§ Screenshot and code edit data:
---+---

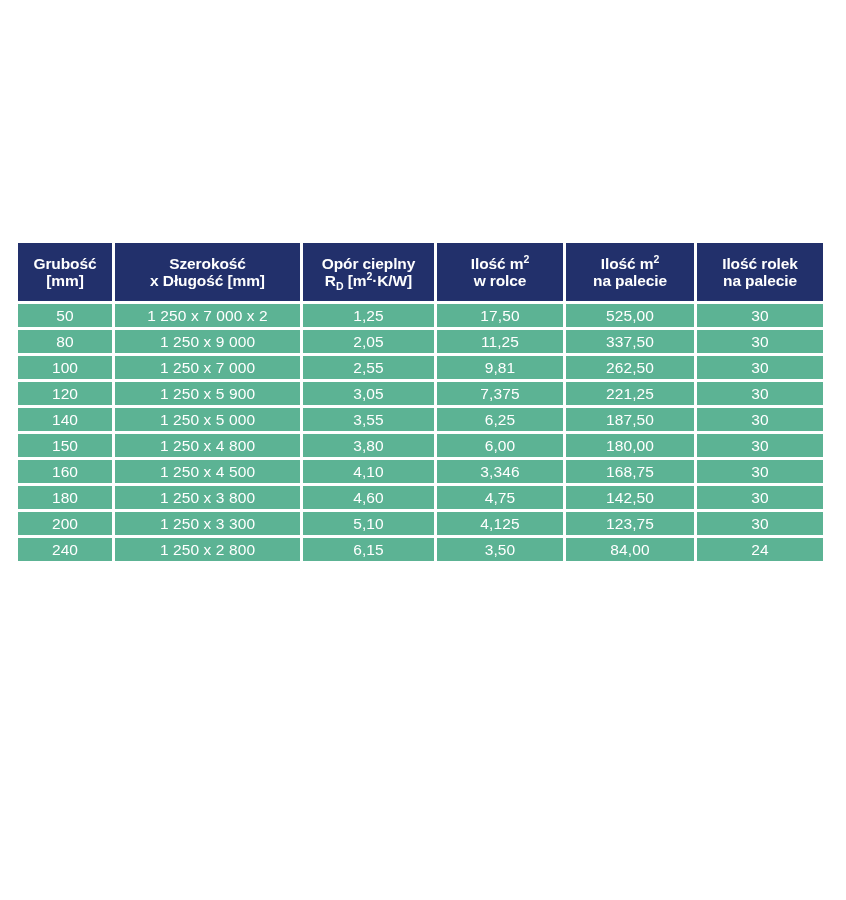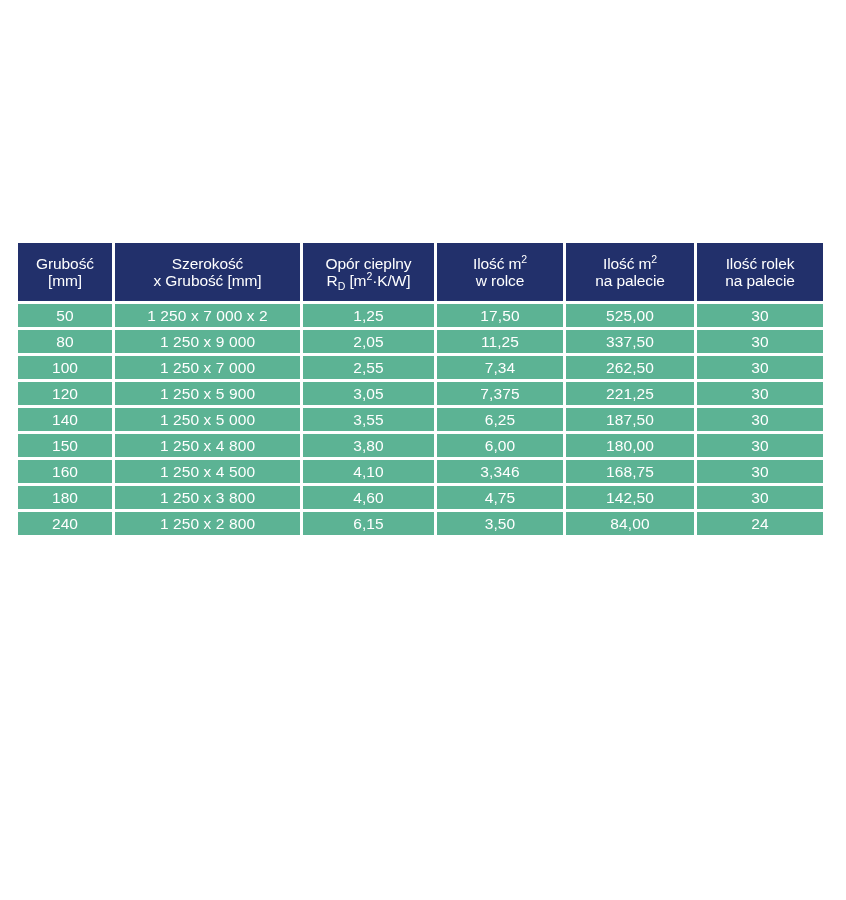--- a/index.html
+++ b/index.html
@@ -42,7 +42,7 @@
     background: #22306b;
     height: 54px;
     font-size: 15.5px;
-    font-weight: normal;
+    font-weight: bold;
     letter-spacing: -0.1px;
     padding: 2px 3px;
   }

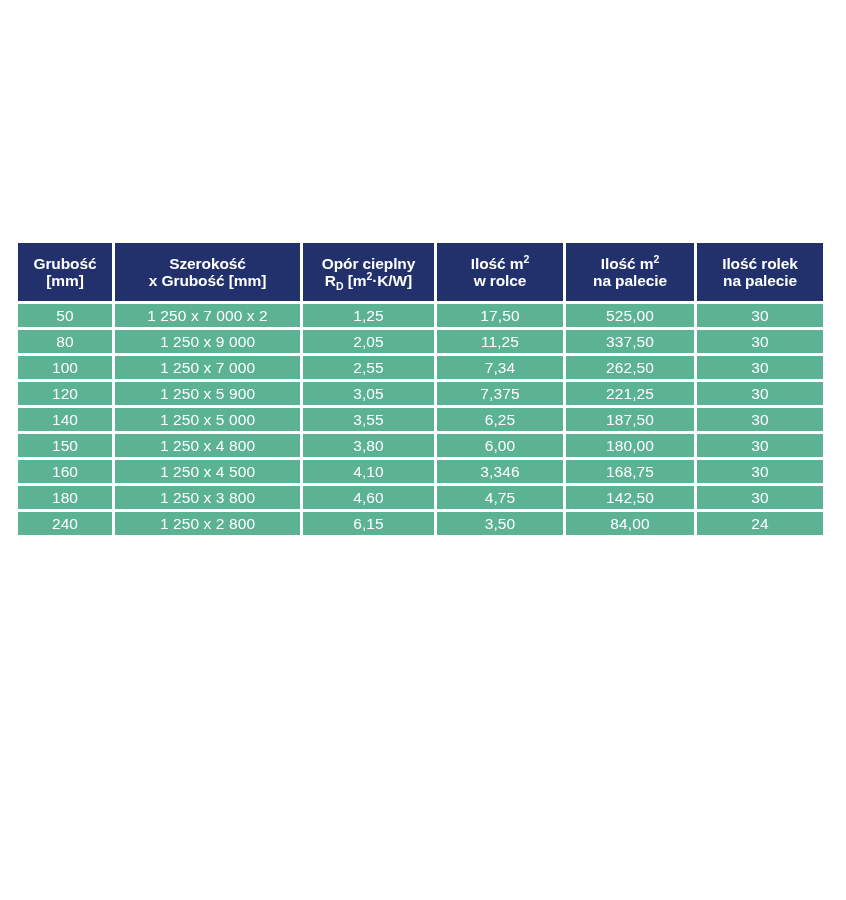--- a/index.html
+++ b/index.html
@@ -88,7 +88,7 @@
       </th>
       <th>
         <span class="hdr-line">Szerokość</span>
-        <span class="hdr-line">x Grubość [mm]</span>
+        <span class="hdr-line">x Długość [mm]</span>
       </th>
       <th>
         <span class="hdr-line">Opór cieplny</span>

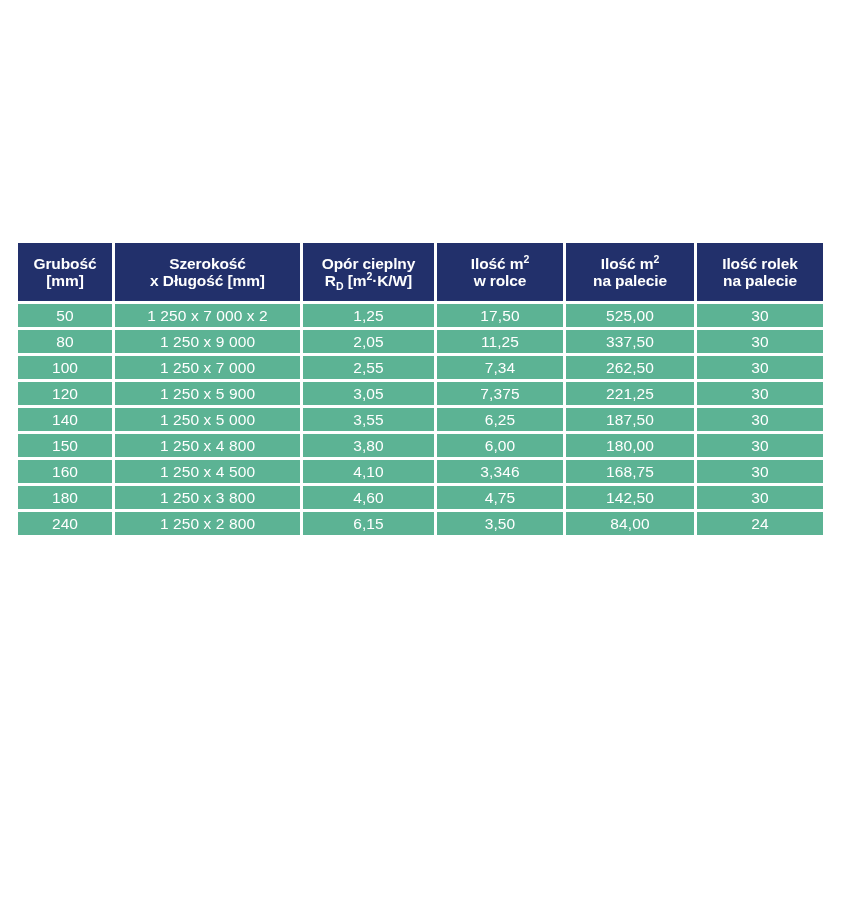--- a/index.html
+++ b/index.html
@@ -129,7 +129,7 @@
         <td>100</td>
         <td>1 250 x 7 000</td>
         <td>2,55</td>
-        <td>7,34</td>
+        <td>9,81</td>
         <td>262,50</td>
         <td>30</td>
       </tr>

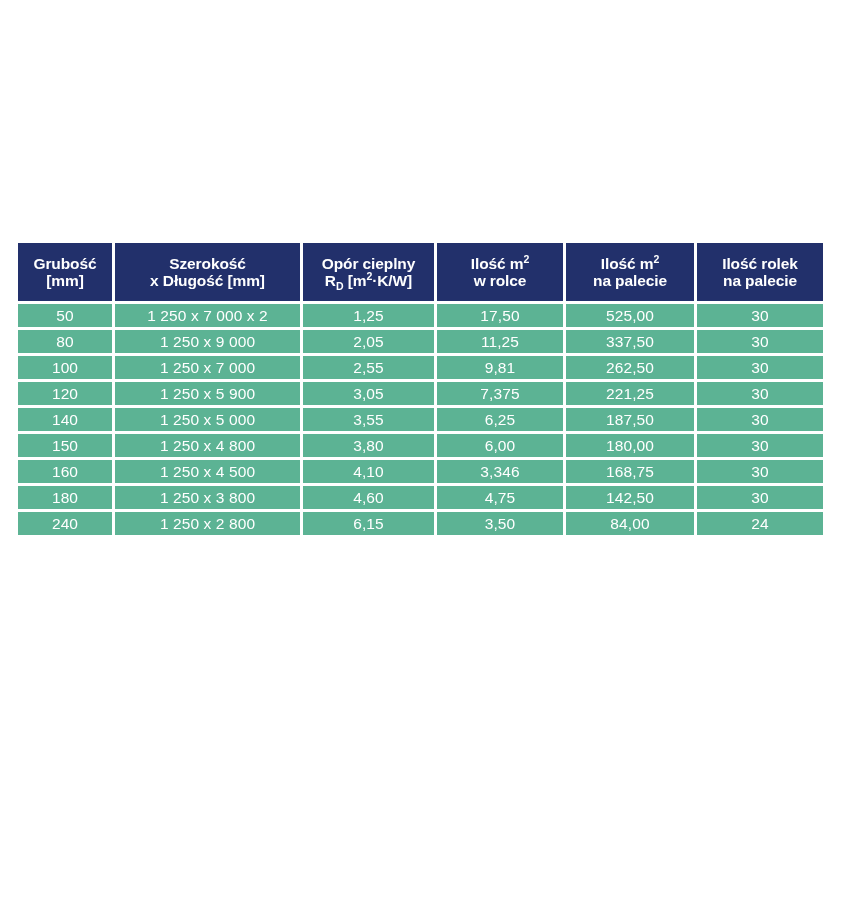--- a/index.html
+++ b/index.html
@@ -174,6 +174,14 @@
         <td>30</td>
       </tr>
       <tr>
+        <td>200</td>
+        <td>1 250 x 3 300</td>
+        <td>5,10</td>
+        <td>4,125</td>
+        <td>123,75</td>
+        <td>30</td>
+      </tr>
+      <tr>
         <td>240</td>
         <td>1 250 x 2 800</td>
         <td>6,15</td>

---+---

§ Required work: From the first line above down to the line with "-129,7 +129,7 @@", reproduce every line and no others, omitting pictures.

§ Expected output:
--- a/index.html
+++ b/index.html
@@ -42,7 +42,7 @@
     background: #22306b;
     height: 54px;
     font-size: 15.5px;
-    font-weight: normal;
+    font-weight: bold;
     letter-spacing: -0.1px;
     padding: 2px 3px;
   }

--- a/index.html
+++ b/index.html
@@ -88,7 +88,7 @@
       </th>
       <th>
         <span class="hdr-line">Szerokość</span>
-        <span class="hdr-line">x Grubość [mm]</span>
+        <span class="hdr-line">x Długość [mm]</span>
       </th>
       <th>
         <span class="hdr-line">Opór cieplny</span>

--- a/index.html
+++ b/index.html
@@ -129,7 +129,7 @@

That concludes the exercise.